Avalon, PA- A quaint Pittsburgh inner-ring suburb along the Ohio River

Avalon was incorporated as a distinct municipality in 1875 starting out as a small community of a couple hundred families. The City  was named after the legendary island of Avalon (“land of apples”) on account of there being several orchards in the area. By 1900 the borough reached 2,000 people and with the help of a streetcar and train line it reached 6,000 by 1940. Population maxed out at 7,000 souls in 1970 and Avalon has been losing people ever since and is down to 4,500 currently. Yet Avalon still feels very in tact and has been a recent destination of single family home renovations and strengthening real estate market.

Avalon also has decent main street buildings that with more investment in the community could lead to many more locally owned businesses and vibrancy. Other urban assets include: a good mix of affordable and moderately price rentals and for sale options thanks to the community’s flexible zoning laws, good tree canopy, solid parks, safety, excellent economic diversity, and decent historic architecture.

Urban areas where Avalon could improve include much more bike infrastructure, more retail and especially cultural amenities, and better urban massing along the state route 65, a very autocentric boulevard.

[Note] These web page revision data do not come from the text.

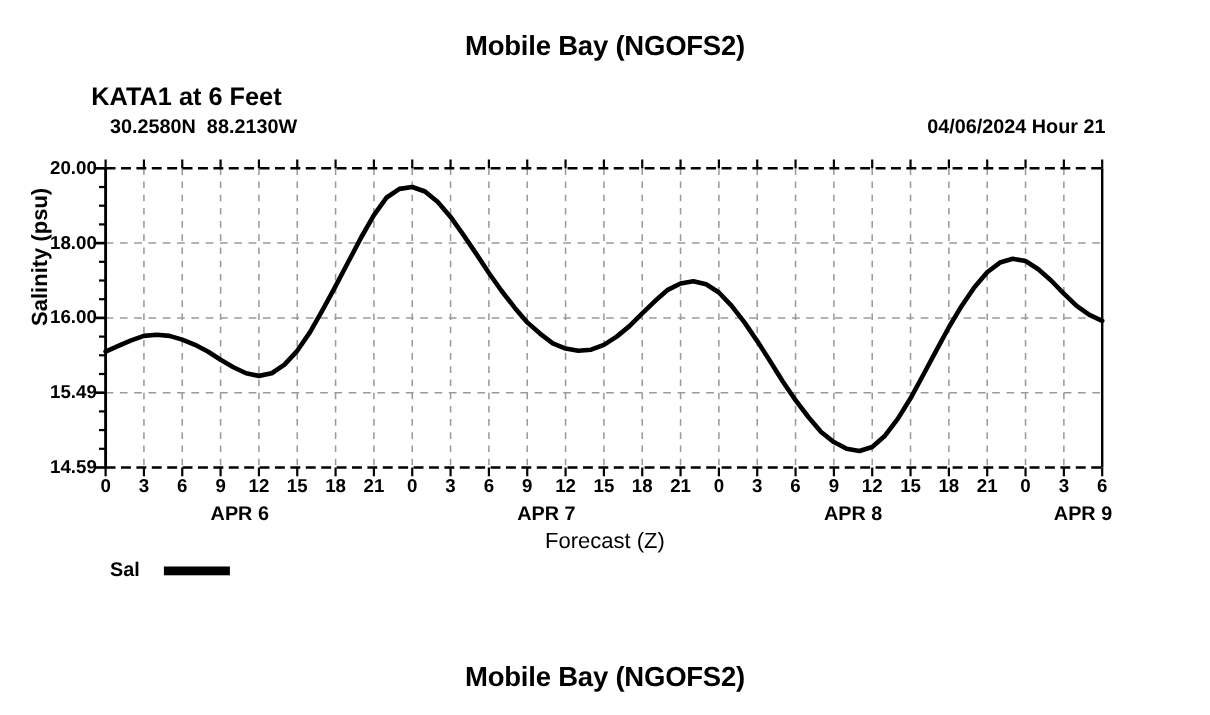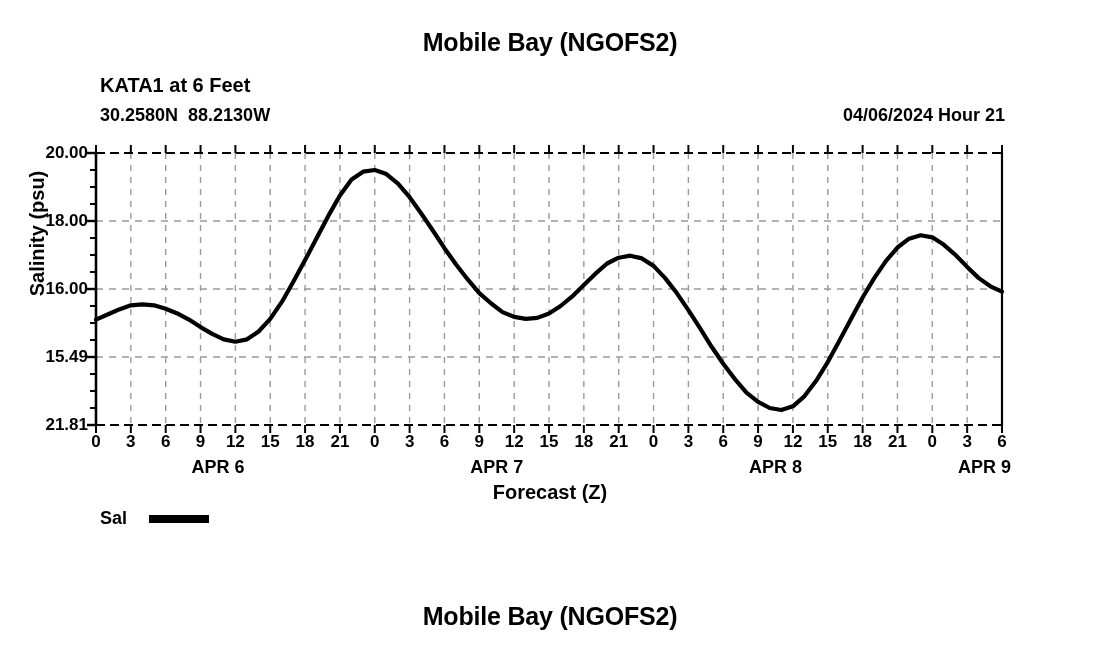--- a/index.html
+++ b/index.html
@@ -53,9 +53,9 @@
   }
   .meta-left-1 {
     position: absolute;
-    left: 100px;
+    left: 83px;
     top: 74px;
-    font-size: 20px;
+    font-size: 23px;
     font-weight: bold;
     white-space: pre;
   }

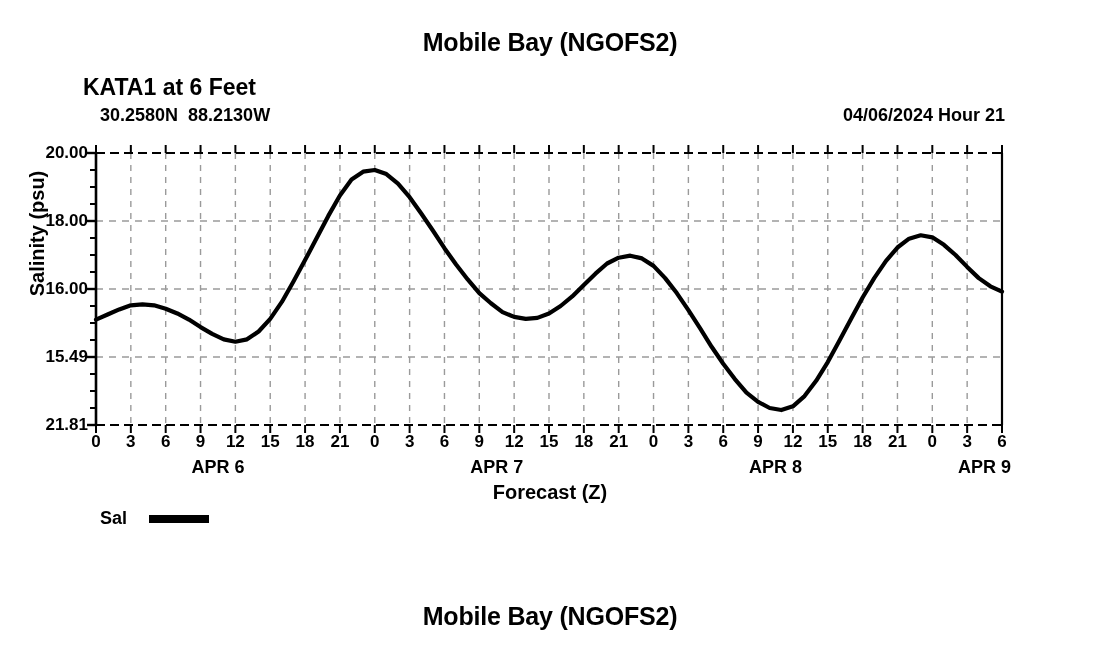--- a/index.html
+++ b/index.html
@@ -292,7 +292,7 @@
       <div class="ytick" style="top: 211px;">18.00</div>
       <div class="ytick" style="top: 279px;">16.00</div>
       <div class="ytick" style="top: 347px;">15.49</div>
-      <div class="ytick" style="top: 415px;">21.81</div>
+      <div class="ytick" style="top: 415px;">14.59</div>
     </div>
   <div id="xtick-labels">
       <div class="xtick" style="left: 81px;">0</div>

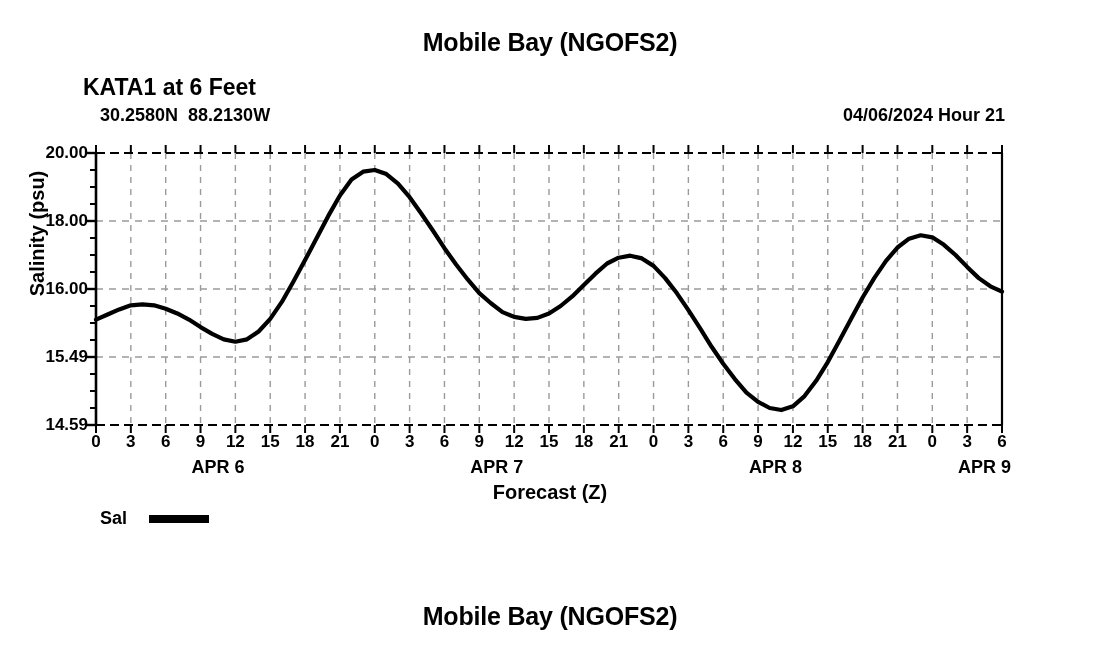--- a/index.html
+++ b/index.html
@@ -137,7 +137,7 @@
     width: 300px;
     text-align: center;
     font-size: 20px;
-    font-weight: bold;
+    font-weight: normal;
   }
   
   .legend {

Click here to view my Avalon, PA album on Flickr


* Sidewalks are on 95% of the streets but ADA current ramps are more often absent.
* Overall a pretty safe community.
* Excellent economic diversity and very good generational diversity.
* Good access to downtown with both good driving and bus access.
* Decent rental options and affordable. 1-beds lease for $700-1K, 2-beds around $1,000s  and 3-beds in the low $1,000s.
* Good for sale diversity as well with a good # of 1 bed condos selling btwn 50K-125K, 2 beds btwn 75K and high 100Ks, 3-beds a bit more expensive extending into the low 200Ks, and 4 & 5 beds into the high 200Ks and low 300Ks.
* Great tree canopy especially in the hillside areas.
* Solid park amenities around Spruce Run.
* Pretty good historic architecture.


* No bike lanes infrastructure.
* Cultural amenities are pretty limited to several restaurants & bars, and some chain coffee stores, a small local theater.
* Retail amenities are a bit better including several clothing stores, a bank, a drug store, florist, a couple barbershops & salons,  several auto centric businesses on 65 and walkable access to a supermarket (and many other amenities) that’s located in adjacent Bellevue.
* Decent but not great schools access with one well rated elementary schools and the schools in Bellevue (some school district) are somewhat walkable.
* Some very crummy modern in-fill along 65 but some good modern apartments/condos.
* Urban massing is a mixed bag. Pretty awful along 65 as its a auto centric blvd but very good massing along Lincoln Ave.